WHAT YOU ARE ASKED TO DO:
Each entry should be written out again exactly, so that nothing is lost.

** MATERIALS PROVIDED follows **

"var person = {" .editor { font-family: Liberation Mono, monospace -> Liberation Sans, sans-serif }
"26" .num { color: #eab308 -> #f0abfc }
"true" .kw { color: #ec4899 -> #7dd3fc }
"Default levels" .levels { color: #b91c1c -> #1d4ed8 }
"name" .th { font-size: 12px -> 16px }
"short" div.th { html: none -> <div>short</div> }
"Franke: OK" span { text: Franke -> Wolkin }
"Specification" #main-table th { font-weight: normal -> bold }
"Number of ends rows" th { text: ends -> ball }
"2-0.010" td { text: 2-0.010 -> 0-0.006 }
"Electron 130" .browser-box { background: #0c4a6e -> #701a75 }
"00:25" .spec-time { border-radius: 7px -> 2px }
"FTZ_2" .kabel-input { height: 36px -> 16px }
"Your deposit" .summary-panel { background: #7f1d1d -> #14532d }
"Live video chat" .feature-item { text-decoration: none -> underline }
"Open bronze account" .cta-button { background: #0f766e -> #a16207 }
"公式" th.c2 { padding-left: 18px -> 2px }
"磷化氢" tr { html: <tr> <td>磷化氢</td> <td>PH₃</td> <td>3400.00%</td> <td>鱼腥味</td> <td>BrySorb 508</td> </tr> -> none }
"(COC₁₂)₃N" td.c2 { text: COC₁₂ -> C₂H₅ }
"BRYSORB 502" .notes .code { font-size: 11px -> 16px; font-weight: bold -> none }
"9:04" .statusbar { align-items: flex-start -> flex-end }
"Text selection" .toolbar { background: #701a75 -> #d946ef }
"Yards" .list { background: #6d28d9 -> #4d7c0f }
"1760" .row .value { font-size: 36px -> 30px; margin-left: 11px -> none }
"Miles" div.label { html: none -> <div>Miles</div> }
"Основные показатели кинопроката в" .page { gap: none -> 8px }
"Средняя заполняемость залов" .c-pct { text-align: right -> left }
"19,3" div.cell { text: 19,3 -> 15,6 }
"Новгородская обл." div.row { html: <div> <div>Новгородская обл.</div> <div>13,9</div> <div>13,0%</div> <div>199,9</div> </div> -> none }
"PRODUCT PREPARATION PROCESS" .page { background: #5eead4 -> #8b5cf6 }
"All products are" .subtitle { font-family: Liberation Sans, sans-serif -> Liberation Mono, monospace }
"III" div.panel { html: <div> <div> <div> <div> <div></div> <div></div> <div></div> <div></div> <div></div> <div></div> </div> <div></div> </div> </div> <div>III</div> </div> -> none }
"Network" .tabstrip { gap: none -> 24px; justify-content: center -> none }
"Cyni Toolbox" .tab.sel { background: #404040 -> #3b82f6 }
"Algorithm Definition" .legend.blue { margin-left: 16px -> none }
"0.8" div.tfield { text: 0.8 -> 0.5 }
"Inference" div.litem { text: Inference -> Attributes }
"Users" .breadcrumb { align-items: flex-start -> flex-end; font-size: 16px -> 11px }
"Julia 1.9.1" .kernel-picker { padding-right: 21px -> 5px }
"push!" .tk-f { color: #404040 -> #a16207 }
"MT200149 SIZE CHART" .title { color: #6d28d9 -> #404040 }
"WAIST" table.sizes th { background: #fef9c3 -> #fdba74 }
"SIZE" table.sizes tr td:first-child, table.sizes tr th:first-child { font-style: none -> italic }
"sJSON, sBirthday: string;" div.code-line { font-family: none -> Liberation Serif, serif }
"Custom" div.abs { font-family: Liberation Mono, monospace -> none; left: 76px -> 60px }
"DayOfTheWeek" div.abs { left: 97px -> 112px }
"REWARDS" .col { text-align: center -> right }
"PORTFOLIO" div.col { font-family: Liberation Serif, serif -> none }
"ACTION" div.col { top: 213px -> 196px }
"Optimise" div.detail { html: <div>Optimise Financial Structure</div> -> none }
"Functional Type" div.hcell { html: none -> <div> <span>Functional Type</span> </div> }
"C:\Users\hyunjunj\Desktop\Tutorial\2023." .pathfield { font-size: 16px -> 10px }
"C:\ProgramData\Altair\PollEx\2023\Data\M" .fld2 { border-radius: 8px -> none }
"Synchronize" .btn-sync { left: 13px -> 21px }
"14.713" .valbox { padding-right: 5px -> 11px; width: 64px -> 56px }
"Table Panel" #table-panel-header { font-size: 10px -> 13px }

** End of MATERIALS PROVIDED **

THE ANSWER:
"var person = {" .editor { font-family: Liberation Mono, monospace -> Liberation Sans, sans-serif }
"26" .num { color: #eab308 -> #f0abfc }
"true" .kw { color: #ec4899 -> #7dd3fc }
"Default levels" .levels { color: #b91c1c -> #1d4ed8 }
"name" .th { font-size: 12px -> 16px }
"short" div.th { html: none -> <div>short</div> }
"Franke: OK" span { text: Franke -> Wolkin }
"Specification" #main-table th { font-weight: normal -> bold }
"Number of ends rows" th { text: ends -> ball }
"2-0.010" td { text: 2-0.010 -> 0-0.006 }
"Electron 130" .browser-box { background: #0c4a6e -> #701a75 }
"00:25" .spec-time { border-radius: 7px -> 2px }
"FTZ_2" .kabel-input { height: 36px -> 16px }
"Your deposit" .summary-panel { background: #7f1d1d -> #14532d }
"Live video chat" .feature-item { text-decoration: none -> underline }
"Open bronze account" .cta-button { background: #0f766e -> #a16207 }
"公式" th.c2 { padding-left: 18px -> 2px }
"磷化氢" tr { html: <tr> <td>磷化氢</td> <td>PH₃</td> <td>3400.00%</td> <td>鱼腥味</td> <td>BrySorb 508</td> </tr> -> none }
"(COC₁₂)₃N" td.c2 { text: COC₁₂ -> C₂H₅ }
"BRYSORB 502" .notes .code { font-size: 11px -> 16px; font-weight: bold -> none }
"9:04" .statusbar { align-items: flex-start -> flex-end }
"Text selection" .toolbar { background: #701a75 -> #d946ef }
"Yards" .list { background: #6d28d9 -> #4d7c0f }
"1760" .row .value { font-size: 36px -> 30px; margin-left: 11px -> none }
"Miles" div.label { html: none -> <div>Miles</div> }
"Основные показатели кинопроката в" .page { gap: none -> 8px }
"Средняя заполняемость залов" .c-pct { text-align: right -> left }
"19,3" div.cell { text: 19,3 -> 15,6 }
"Новгородская обл." div.row { html: <div> <div>Новгородская обл.</div> <div>13,9</div> <div>13,0%</div> <div>199,9</div> </div> -> none }
"PRODUCT PREPARATION PROCESS" .page { background: #5eead4 -> #8b5cf6 }
"All products are" .subtitle { font-family: Liberation Sans, sans-serif -> Liberation Mono, monospace }
"III" div.panel { html: <div> <div> <div> <div> <div></div> <div></div> <div></div> <div></div> <div></div> <div></div> </div> <div></div> </div> </div> <div>III</div> </div> -> none }
"Network" .tabstrip { gap: none -> 24px; justify-content: center -> none }
"Cyni Toolbox" .tab.sel { background: #404040 -> #3b82f6 }
"Algorithm Definition" .legend.blue { margin-left: 16px -> none }
"0.8" div.tfield { text: 0.8 -> 0.5 }
"Inference" div.litem { text: Inference -> Attributes }
"Users" .breadcrumb { align-items: flex-start -> flex-end; font-size: 16px -> 11px }
"Julia 1.9.1" .kernel-picker { padding-right: 21px -> 5px }
"push!" .tk-f { color: #404040 -> #a16207 }
"MT200149 SIZE CHART" .title { color: #6d28d9 -> #404040 }
"WAIST" table.sizes th { background: #fef9c3 -> #fdba74 }
"SIZE" table.sizes tr td:first-child, table.sizes tr th:first-child { font-style: none -> italic }
"sJSON, sBirthday: string;" div.code-line { font-family: none -> Liberation Serif, serif }
"Custom" div.abs { font-family: Liberation Mono, monospace -> none; left: 76px -> 60px }
"DayOfTheWeek" div.abs { left: 97px -> 112px }
"REWARDS" .col { text-align: center -> right }
"PORTFOLIO" div.col { font-family: Liberation Serif, serif -> none }
"ACTION" div.col { top: 213px -> 196px }
"Optimise" div.detail { html: <div>Optimise Financial Structure</div> -> none }
"Functional Type" div.hcell { html: none -> <div> <span>Functional Type</span> </div> }
"C:\Users\hyunjunj\Desktop\Tutorial\2023." .pathfield { font-size: 16px -> 10px }
"C:\ProgramData\Altair\PollEx\2023\Data\M" .fld2 { border-radius: 8px -> none }
"Synchronize" .btn-sync { left: 13px -> 21px }
"14.713" .valbox { padding-right: 5px -> 11px; width: 64px -> 56px }
"Table Panel" #table-panel-header { font-size: 10px -> 13px }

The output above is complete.